Michael Bloomberg VS Carol Moseley Braun
Michael Bloomberg
Michael Rubens Bloomberg (born February 14, 1942) is an American businessman, politician, philanthropist, and author. He is the majority owner and co-founder of Bloomberg L.P. He was the mayor of New York City from 2002 to 2013, and was a candidate for the 2020 Democratic nomination for president of the United States. Bloomberg grew up in Medford, Massachusetts, and graduated from Johns Hopkins University and Harvard Business School. He began his career at the securities brokerage Salomon Brothers before forming his own company in 1981. That company, Bloomberg L.P., is a financial information, software and media firm that is known for its Bloomberg Terminal. Bloomberg spent the next twenty years as its chairman and CEO. In 2020, Forbes ranked him as the sixteenth-richest person in the world, with an estimated net worth of $48 billion as of April 7, 2020 and as of July 21, 2020, Bloomberg ranked 8th in Forbes 400 with net worth $60.1 billion. Since signing The Giving Pledge, Bloomberg has given away $8.2 billion. Bloomberg was elected the 108th mayor of New York City. First elected in 2001, he held office for three consecutive terms, winning re-election in 2005 and in 2009. Pursuing socially liberal and fiscally moderate policies, Bloomberg developed a technocratic managerial style. After a brief stint as a full-time philanthropist, he re-assumed the position of CEO at Bloomberg L.P. by the end of 2014. As mayor of New York, Bloomberg established public charter schools, rebuilt urban infrastructure, and supported gun control, public health initiatives, and environmental protections. He also led a rezoning of large areas of the city, which facilitated massive and widespread new commercial and residential construction after the September 11 attacks. Bloomberg is considered to have had far-reaching influence on the politics, business sector, and culture of New York City during his three terms as mayor.
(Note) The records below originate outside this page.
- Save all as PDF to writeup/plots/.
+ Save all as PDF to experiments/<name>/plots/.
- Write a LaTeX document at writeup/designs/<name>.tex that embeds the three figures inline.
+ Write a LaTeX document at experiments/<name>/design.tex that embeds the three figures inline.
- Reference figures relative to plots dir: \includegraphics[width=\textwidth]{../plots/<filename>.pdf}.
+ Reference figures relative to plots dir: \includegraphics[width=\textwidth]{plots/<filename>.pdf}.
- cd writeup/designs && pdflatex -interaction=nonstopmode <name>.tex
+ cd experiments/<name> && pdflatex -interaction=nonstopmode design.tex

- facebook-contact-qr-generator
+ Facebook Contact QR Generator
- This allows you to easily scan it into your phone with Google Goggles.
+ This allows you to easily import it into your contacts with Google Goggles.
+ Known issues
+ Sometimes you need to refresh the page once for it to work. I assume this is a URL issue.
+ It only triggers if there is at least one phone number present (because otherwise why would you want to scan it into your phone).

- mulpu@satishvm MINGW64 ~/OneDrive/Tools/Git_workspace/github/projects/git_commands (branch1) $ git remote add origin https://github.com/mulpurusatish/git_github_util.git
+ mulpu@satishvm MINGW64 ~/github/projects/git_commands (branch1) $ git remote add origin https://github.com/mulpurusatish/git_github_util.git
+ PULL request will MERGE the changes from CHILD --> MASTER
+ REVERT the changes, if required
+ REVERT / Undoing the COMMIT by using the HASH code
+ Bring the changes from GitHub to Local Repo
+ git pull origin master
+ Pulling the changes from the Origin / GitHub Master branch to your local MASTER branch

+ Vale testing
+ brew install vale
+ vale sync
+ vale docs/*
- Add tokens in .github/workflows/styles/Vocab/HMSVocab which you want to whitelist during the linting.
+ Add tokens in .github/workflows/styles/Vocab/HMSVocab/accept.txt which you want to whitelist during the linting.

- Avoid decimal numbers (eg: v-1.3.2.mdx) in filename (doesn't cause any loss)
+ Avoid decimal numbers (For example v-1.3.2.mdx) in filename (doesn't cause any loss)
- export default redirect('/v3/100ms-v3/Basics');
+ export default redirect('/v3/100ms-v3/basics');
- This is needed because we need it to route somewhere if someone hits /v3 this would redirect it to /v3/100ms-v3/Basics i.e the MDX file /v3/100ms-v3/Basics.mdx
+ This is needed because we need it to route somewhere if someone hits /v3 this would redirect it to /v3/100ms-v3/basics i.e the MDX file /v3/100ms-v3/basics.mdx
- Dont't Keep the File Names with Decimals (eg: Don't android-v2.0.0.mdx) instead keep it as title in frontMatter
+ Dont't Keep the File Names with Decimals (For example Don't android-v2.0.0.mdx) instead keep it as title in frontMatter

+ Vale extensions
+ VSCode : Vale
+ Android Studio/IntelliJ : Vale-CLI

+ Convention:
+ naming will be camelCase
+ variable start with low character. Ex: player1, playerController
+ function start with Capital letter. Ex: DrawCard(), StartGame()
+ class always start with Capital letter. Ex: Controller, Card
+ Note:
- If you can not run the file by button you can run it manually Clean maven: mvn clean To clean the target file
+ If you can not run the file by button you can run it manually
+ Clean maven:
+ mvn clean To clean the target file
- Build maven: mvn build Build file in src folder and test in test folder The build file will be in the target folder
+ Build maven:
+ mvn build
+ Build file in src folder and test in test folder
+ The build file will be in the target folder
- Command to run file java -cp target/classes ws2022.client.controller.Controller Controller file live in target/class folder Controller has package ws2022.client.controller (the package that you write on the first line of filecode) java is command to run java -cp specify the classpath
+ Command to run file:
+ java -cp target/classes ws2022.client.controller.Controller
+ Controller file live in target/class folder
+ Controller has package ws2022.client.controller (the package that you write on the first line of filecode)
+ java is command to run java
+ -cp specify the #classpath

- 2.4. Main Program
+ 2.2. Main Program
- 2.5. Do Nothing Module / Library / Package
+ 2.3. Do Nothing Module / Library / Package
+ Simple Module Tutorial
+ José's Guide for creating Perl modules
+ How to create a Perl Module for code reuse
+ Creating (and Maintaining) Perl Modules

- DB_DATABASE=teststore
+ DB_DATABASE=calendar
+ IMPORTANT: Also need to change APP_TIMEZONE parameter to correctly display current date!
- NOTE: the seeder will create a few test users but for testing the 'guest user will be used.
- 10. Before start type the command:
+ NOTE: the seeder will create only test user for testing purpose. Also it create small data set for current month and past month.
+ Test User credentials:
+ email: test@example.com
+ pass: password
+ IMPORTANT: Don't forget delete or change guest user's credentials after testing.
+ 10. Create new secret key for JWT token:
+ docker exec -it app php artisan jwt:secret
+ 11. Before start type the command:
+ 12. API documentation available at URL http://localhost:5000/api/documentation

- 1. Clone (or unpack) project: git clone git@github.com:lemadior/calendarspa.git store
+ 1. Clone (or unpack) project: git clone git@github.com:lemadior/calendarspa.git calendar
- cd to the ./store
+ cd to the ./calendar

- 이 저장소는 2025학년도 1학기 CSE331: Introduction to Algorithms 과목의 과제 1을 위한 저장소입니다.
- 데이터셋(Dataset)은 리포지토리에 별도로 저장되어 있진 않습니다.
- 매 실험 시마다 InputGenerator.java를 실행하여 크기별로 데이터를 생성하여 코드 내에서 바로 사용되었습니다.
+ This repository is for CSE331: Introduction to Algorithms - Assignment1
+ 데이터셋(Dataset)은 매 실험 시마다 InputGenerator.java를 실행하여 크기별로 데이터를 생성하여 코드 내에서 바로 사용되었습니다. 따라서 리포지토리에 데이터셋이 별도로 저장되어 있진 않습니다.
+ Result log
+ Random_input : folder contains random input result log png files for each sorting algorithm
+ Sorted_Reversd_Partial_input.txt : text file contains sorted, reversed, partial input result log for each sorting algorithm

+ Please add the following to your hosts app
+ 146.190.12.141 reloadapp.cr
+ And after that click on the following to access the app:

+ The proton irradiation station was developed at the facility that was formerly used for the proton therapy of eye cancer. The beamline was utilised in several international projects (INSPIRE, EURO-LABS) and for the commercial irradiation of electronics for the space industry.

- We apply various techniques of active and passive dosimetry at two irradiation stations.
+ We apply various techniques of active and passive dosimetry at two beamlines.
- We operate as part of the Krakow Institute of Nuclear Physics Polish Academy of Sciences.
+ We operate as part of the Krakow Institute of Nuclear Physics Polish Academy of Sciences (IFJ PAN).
He has also faced significant criticism for his expansion of the city's stop and frisk program, support for which he reversed with an apology before his 2020 presidential run.In November 2019, Bloomberg officially launched his campaign for the Democratic nomination for president of the United States in the 2020 election. He ended his campaign in March 2020, after having won only 61 delegates. Bloomberg self-funded $935 million for his candidacy, which set the record for the most expensive U.S. presidential primary campaign.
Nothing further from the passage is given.